TASK DESCRIPTION: All that is needed is the number of lines in the records that contain the word "talk", stated without anything else.

INPUT FOR THIS TASK:
=== Section Start ===

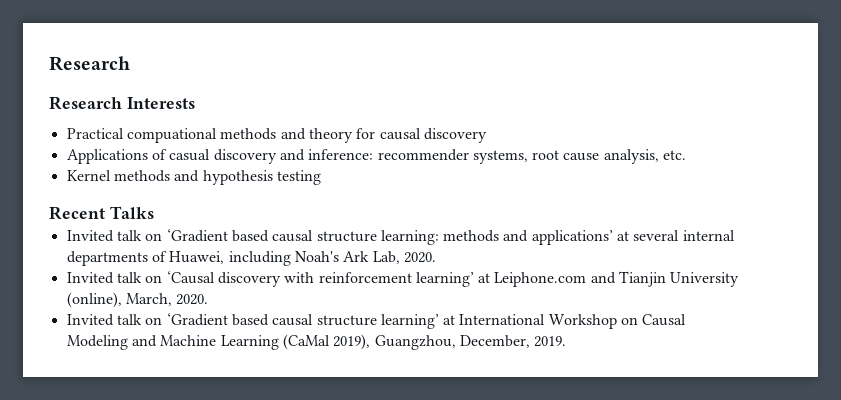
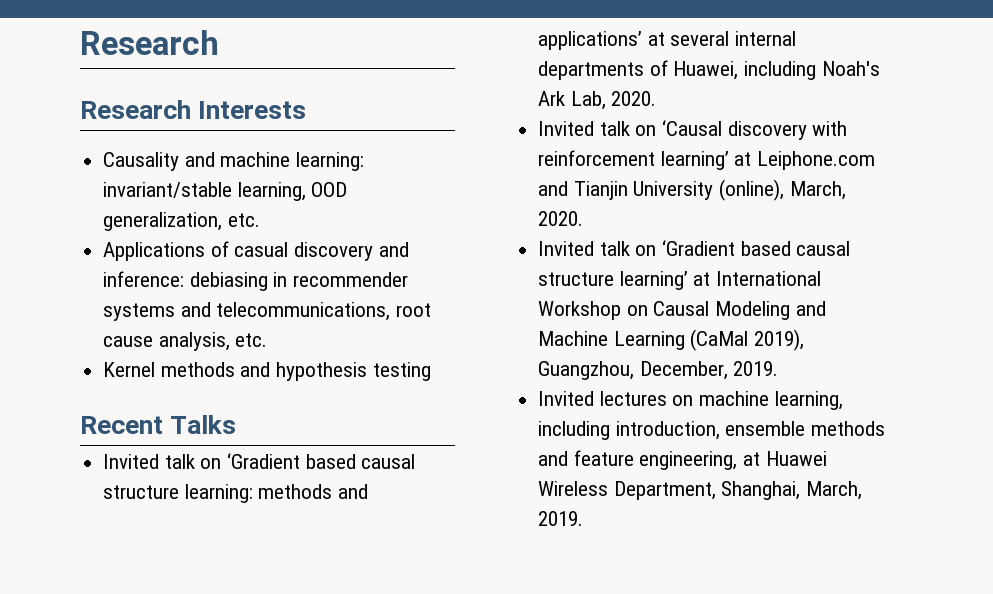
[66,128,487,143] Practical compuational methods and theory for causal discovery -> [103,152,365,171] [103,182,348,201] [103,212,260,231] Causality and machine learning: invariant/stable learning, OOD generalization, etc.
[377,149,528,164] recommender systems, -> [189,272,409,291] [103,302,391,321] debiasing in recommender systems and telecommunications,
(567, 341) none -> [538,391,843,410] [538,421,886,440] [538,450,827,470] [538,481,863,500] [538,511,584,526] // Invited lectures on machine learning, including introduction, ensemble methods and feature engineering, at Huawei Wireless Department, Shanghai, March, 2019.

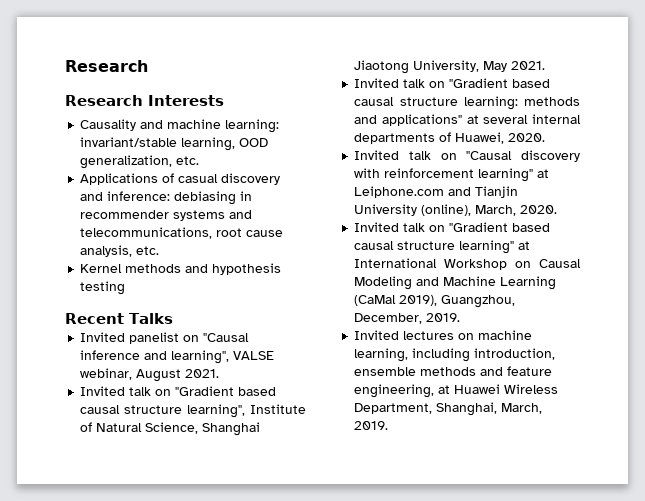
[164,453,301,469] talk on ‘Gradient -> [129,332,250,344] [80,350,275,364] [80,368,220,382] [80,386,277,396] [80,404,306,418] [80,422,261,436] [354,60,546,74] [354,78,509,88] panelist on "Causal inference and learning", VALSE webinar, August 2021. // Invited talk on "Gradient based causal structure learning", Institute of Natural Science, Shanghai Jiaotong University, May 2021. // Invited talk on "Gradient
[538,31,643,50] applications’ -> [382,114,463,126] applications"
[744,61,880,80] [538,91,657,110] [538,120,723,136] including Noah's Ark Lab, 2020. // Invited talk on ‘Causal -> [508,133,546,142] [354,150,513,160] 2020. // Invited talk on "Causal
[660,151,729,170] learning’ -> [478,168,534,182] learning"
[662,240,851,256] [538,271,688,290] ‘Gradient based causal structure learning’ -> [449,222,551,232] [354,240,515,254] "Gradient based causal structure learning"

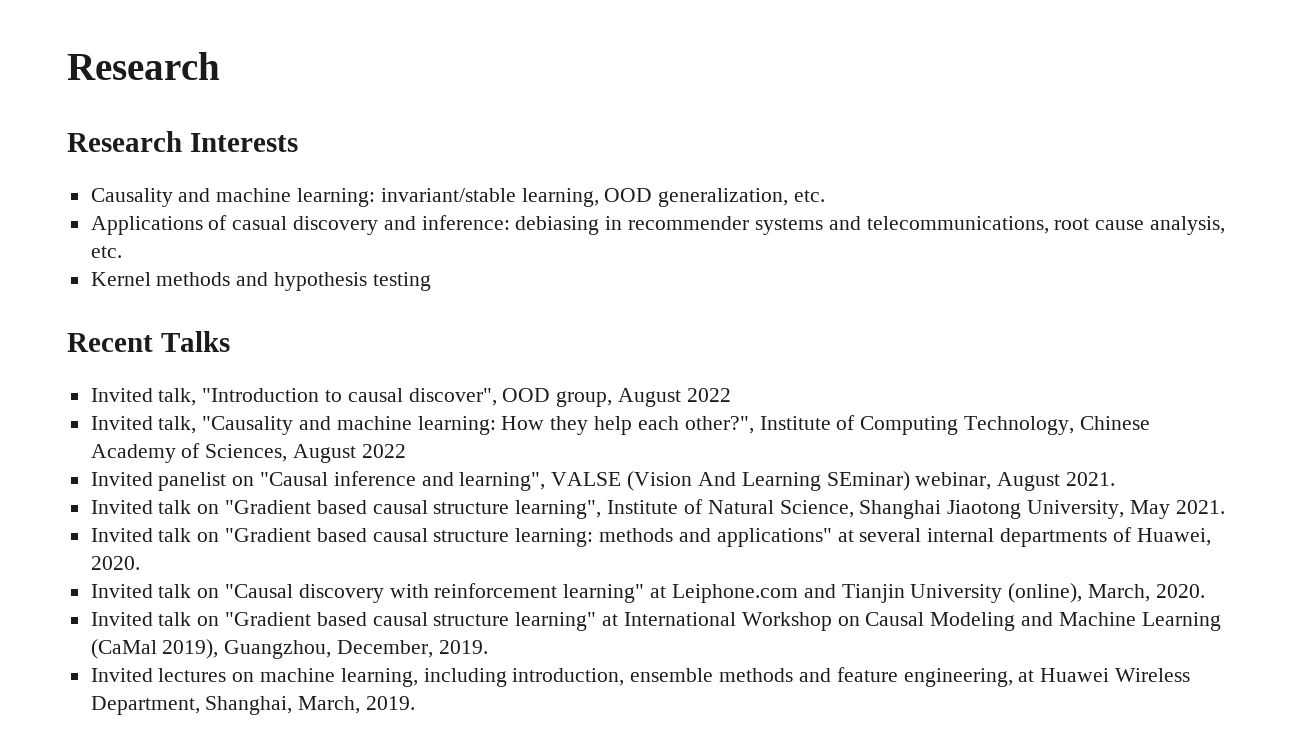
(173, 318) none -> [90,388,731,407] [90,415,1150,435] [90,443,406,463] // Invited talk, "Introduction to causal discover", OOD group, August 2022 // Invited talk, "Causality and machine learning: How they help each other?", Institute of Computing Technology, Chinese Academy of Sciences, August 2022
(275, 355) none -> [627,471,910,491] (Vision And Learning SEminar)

=== Section End ===
=== Section Start ===

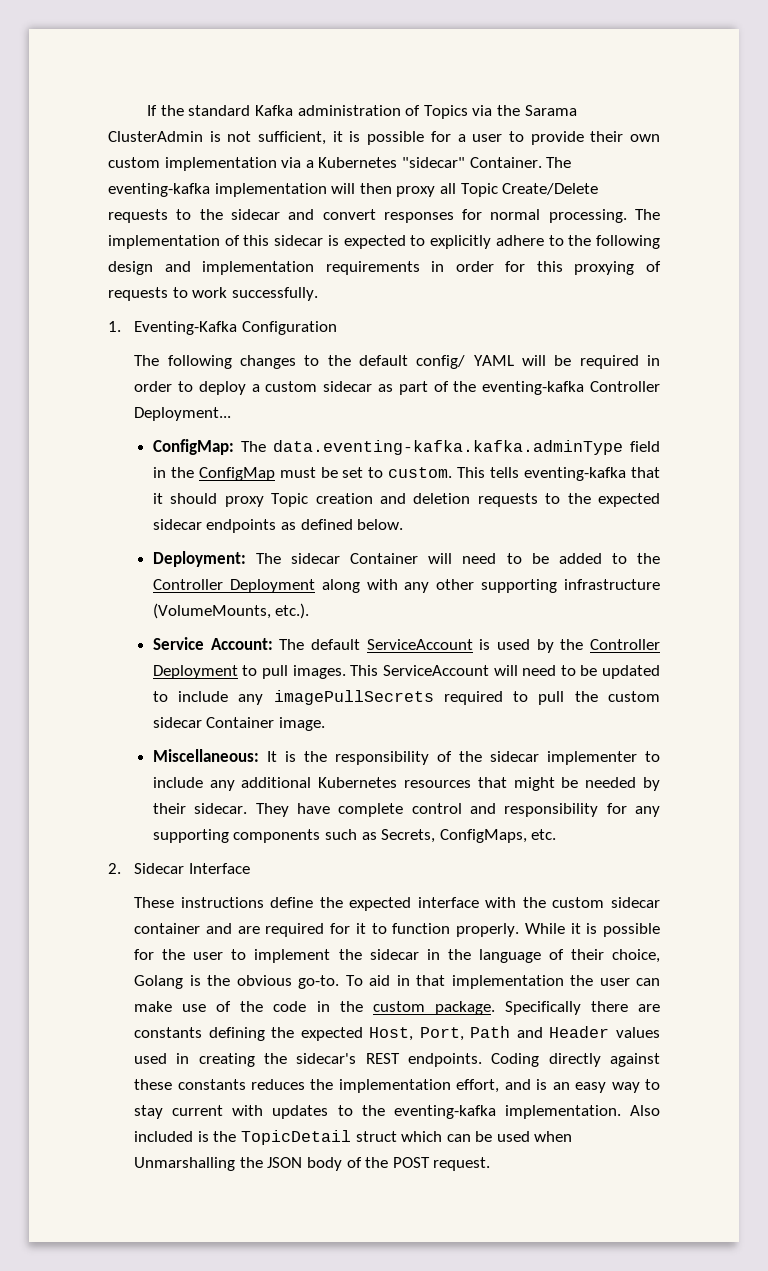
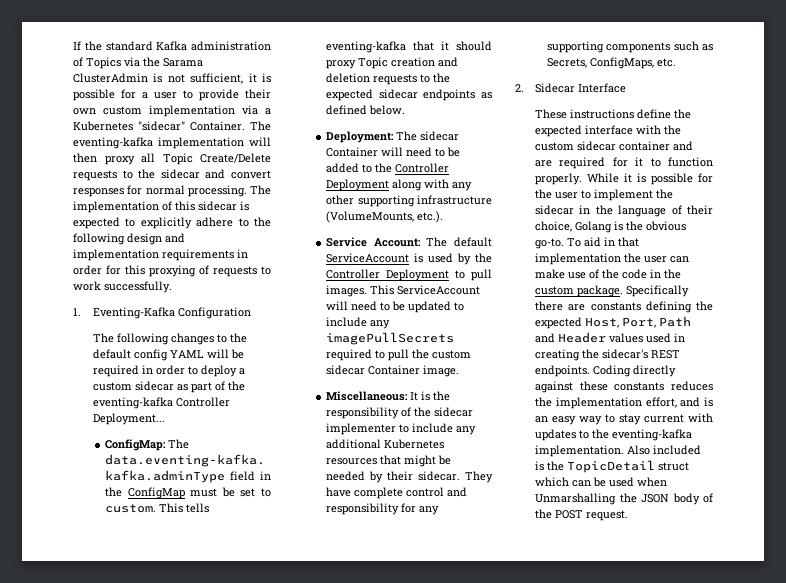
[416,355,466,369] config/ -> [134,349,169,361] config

=== Section End ===

EXERCISE SOLUTION: 3